CPS 2: Paper Session 2
Track C: Modelling
Track C: Modelling
Impact of Urban Characteristics on Microclimatic Conditions and Cooling Loads In a Newly Developed City
1Texas A&M University at Qatar, Qatar; 2Concordia University, Montreal, Canada
The microclimate of a dense urban environment is highly dependent on the form, structure, and material configuration of the buildings at the concerned site. In this study, we estimate the impact of urban characteristics on the micro-climatic condition of a district in a newly constructed city. Lusail is a new city which is being built just north of Doha, Qatar. The city buildings are required to be built with the local sustainability assessment tool called the Global Sustainability Assessment System (GSAS) kept in mind. A minimum GSAS 2 rating is required in all buildings. However, it is up to the contractors to further increase the sustainability perspectives of the building. To evaluate how variation in design characteristics affect the local microclimatic conditions and in turn, cooling loads, we assess the local conditions using the Urban Weather Generator and Openstudio simulation tools. Simulation results are obtained by varying building types, i.e., ‘mid-rise apartment,’ ‘large office’ and ‘standalone retail,’ with further variation in microclimatic conditions estimated through changing urban road pavement thickness and fraction of urban ground covered in grass and trees. Results are shown through the Urban Heat Island Effect with temperature and humidity deviations revealing fluctuations in the microclimate. A diurnal behavior in temperatures can be seen compared to rural weather readings, with urban heat effect raising night-time temperatures more than daytime temperatures. The updated microclimate data are then further used in a residential building model in Openstudio to see the microclimate impacts in terms of cooling load requirements.

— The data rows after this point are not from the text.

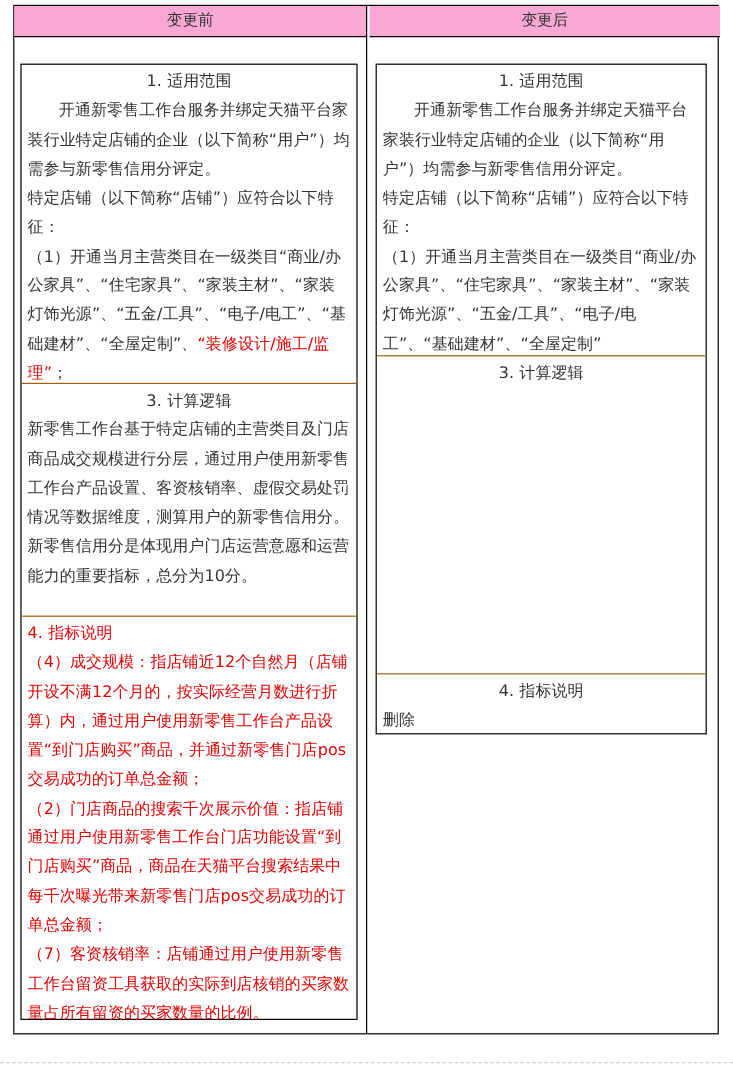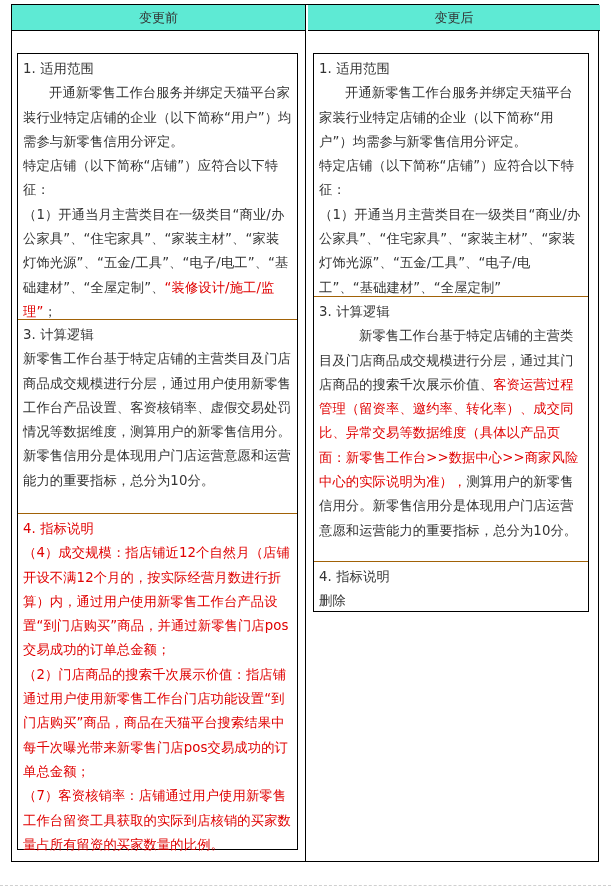"变更前" .hdr { background: #5eead4 -> #f9a8d4 }
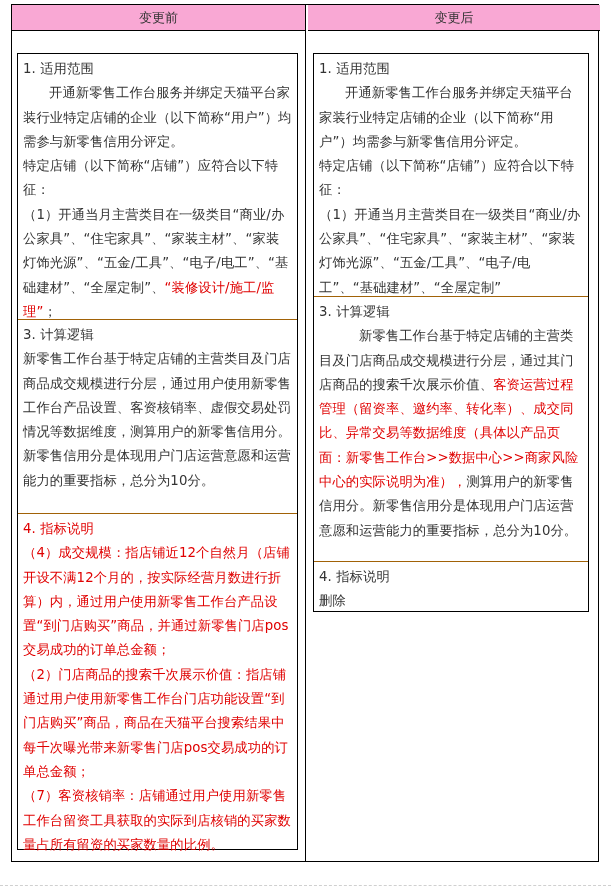"1. 适用范围" .ttl { text-align: none -> center }
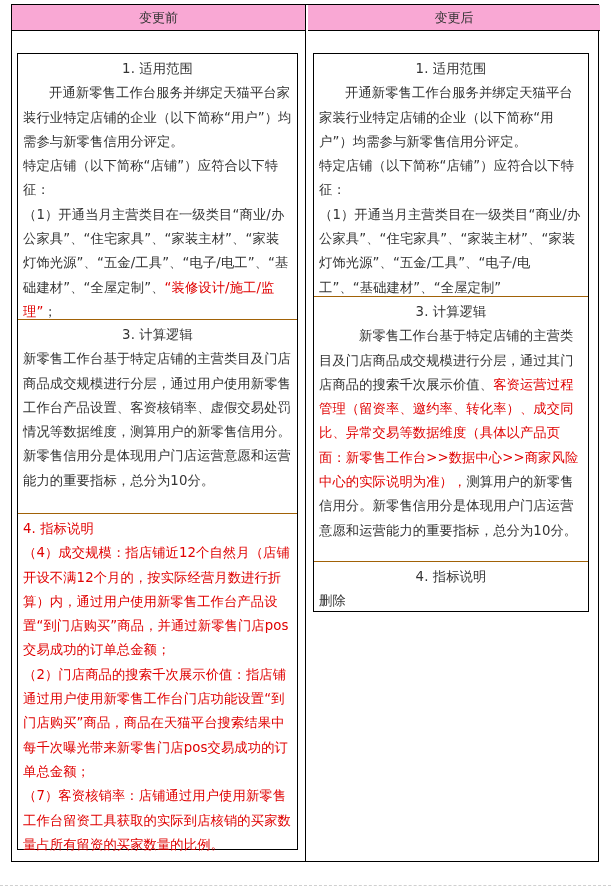"新零售工作台基于特定店铺的主营类目及门店商品成交规模进行分层，通过其门店商品的搜" p.ind2 { html: <p><span>新零售工作台基于特定店铺的主营类目及门店商品成交规模进行分层，通过其门店商品的搜索千次展示价值、</span><span>客资运营过程管理（留资率、邀约率、转化率）、成交同比、异常交易等数据维度（具体以产品页面：新零售工作台&gt;&gt;数据中心&gt;&gt;商家风险中心的实际说明为准），</span><span>测算用户的新零售信用分。新零售信用分是体现用户门店运营意愿和运营能力的重要指标，总分为10分。</span></p> -> none }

Variation in Cooling Loads Based on Location of Apartments in High-Rise Buildings in Extremely Hot and Humid Climate
1Texas A&M University at Qatar; 2Concordia University, Montreal
In the extremely hot and humid climate of the Middle East, cooling loads in the residential buildings consume more than half the total electricity consumption. Having recently experienced swift growth in the construction industry because of the rapid population and economic growth, Qatar has seen an increase of more than two folds in its entire apartment buildings over the past two decades. These apartment buildings are ventilated and cooled by central chiller units, including the rooftop unit and, more recently, district cooling systems. Cooling loads vary significantly based on the zone location in tall buildings, as these loads are dependent on the direct and indirect impact of sunlight. Furthermore, cooling also varies depending on the floor level as various parameters, including wind speed, atmospheric temperature, and pressure changes depending on the height. Considering that some of the apartment stakeholders of high-rise buildings charge a flat rate for cooling, this study aims to assess the impact of zone location on space cooling consumption in an extremely hot and humid environment. To estimate the differences based on apartment location, this study evaluates a 16 storied residential building in Lusail city, located just north of Doha, Qatar. An energy model of the building is simulated through the Openstudio simulation environment. Cooling loads are measured for apartments located North, South, East, and West of the building. Furthermore, the impact of height is also assessed by comparing the cooling required in the first and top floor apartments.